Packages can be seen as analoguous to libraries in R and very similar to toolboxes in Matlab.

Note

What are dependency issues?
Dependency issues occur when multiple packages depend on different version of the same package. Only one single version of package is allowed to be installed in a Python environment. FInding a solution to this issue can be complicated.
For example package A might have been written based on version 1.2 of package B. Now package B releases an update where a function that was called wave_number() is now kalled k(). If package A is not updated and you only install the new version of package B, package A won’t work properly anymore. If you also need package C that was written using the k() function form package B, you can’t simply downgrade package B, otherwise package C won’t work anymore.

Python environments#

What are environments and why should we use them?#

A Python environment can be seen as a separate workspace where you can run Python programs without interfering with other projects. It helps keeping things organized by managing different versions of Python and packages needed for each project. For example, if one project needs Python 3.8 and another needs Python 3.10, you can create separate environments for each, so they don’t mix and cause problems. Tools like virtualenv, venv, and conda or mamba help create and manage these environments easily.

Uisng environments has a number of benefits:

  • Avoiding Dependency Conflicts
    Different projects may require different versions of libraries. A Python environment ensures that each project uses the correct versions without conflicts.

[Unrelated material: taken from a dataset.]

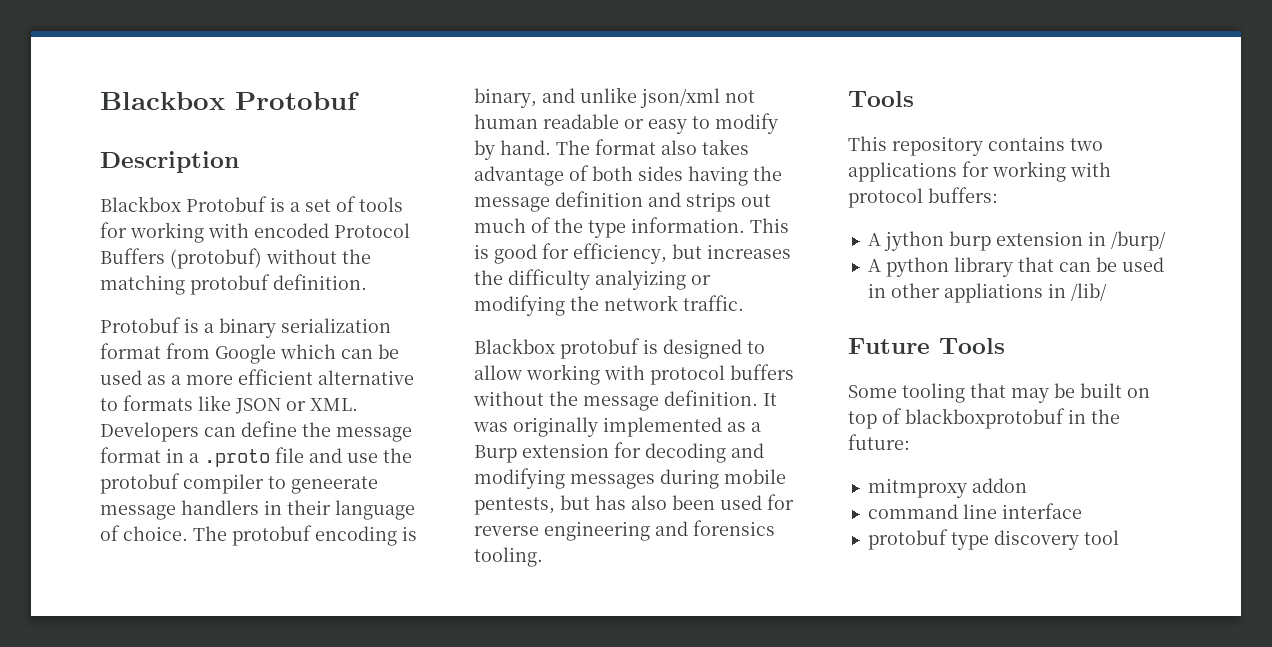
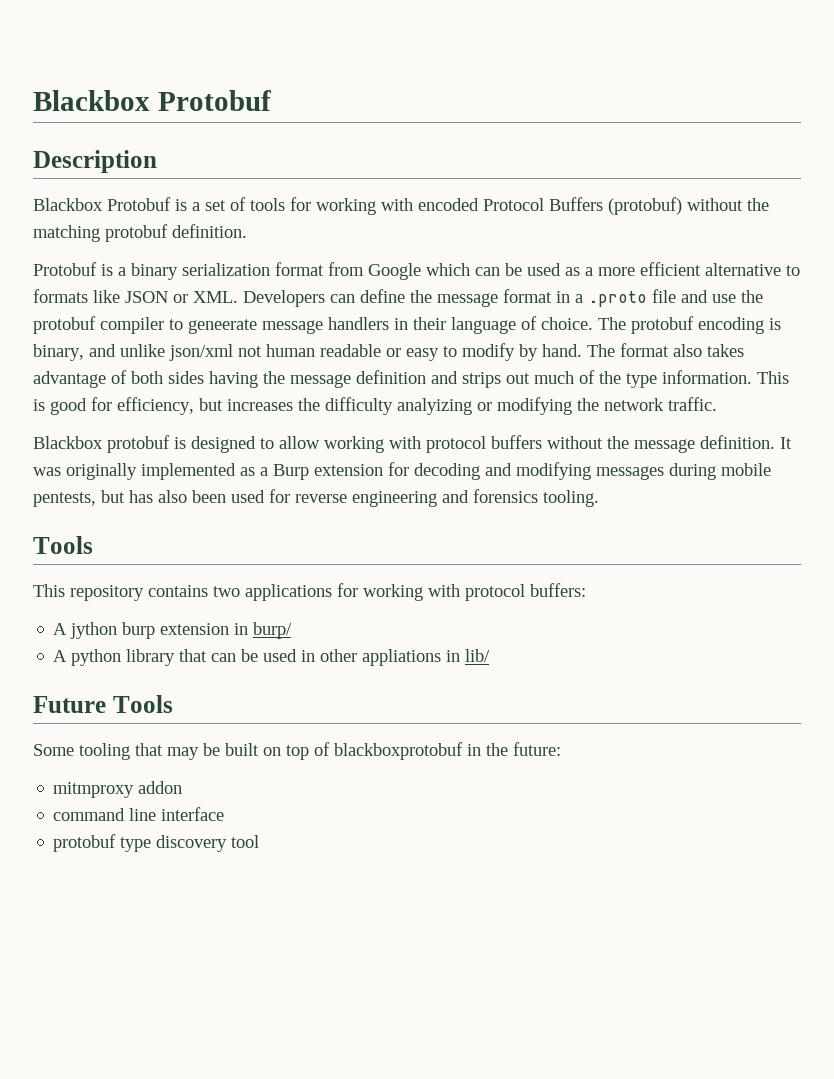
[1110,231,1166,251] /burp/ -> [253,622,293,639] burp/
[1070,283,1107,301] /lib/ -> [465,649,491,662] lib/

  • Keeping Projects Organized Each environment acts as a separate workspace, so your global Python installation remains clean and uncluttered.

  • Working with Different Python Versions
    You can create environments with different Python versions, which is useful if one project needs Python <3.8 while another needs Python >3.10.

  • Easier Collaboration
    When sharing projects, you can provide a list of dependencies (requirements.txt for pip or environment.yml for conda or mamba), allowing others to recreate the exact environment.

  • Experimenting Without Risk
    You can safely test new libraries or code changes in a separate environment without affecting your main setup.

  • Better Reproducibility
    If you revisit a project months later, having an isolated environment ensures it still runs as expected without issues caused by updated or missing dependencies.

  • Security Benefits
    Running code in a virtual environment can prevent accidental modifications to system-wide files and protect your system from potential risks.

Important

Here we will focus on the use of mamba. condaprobably remains the most popular package manager but there are several benefits that mamba has compared to conda:

  • Much faster than Conda (especially for package resolution)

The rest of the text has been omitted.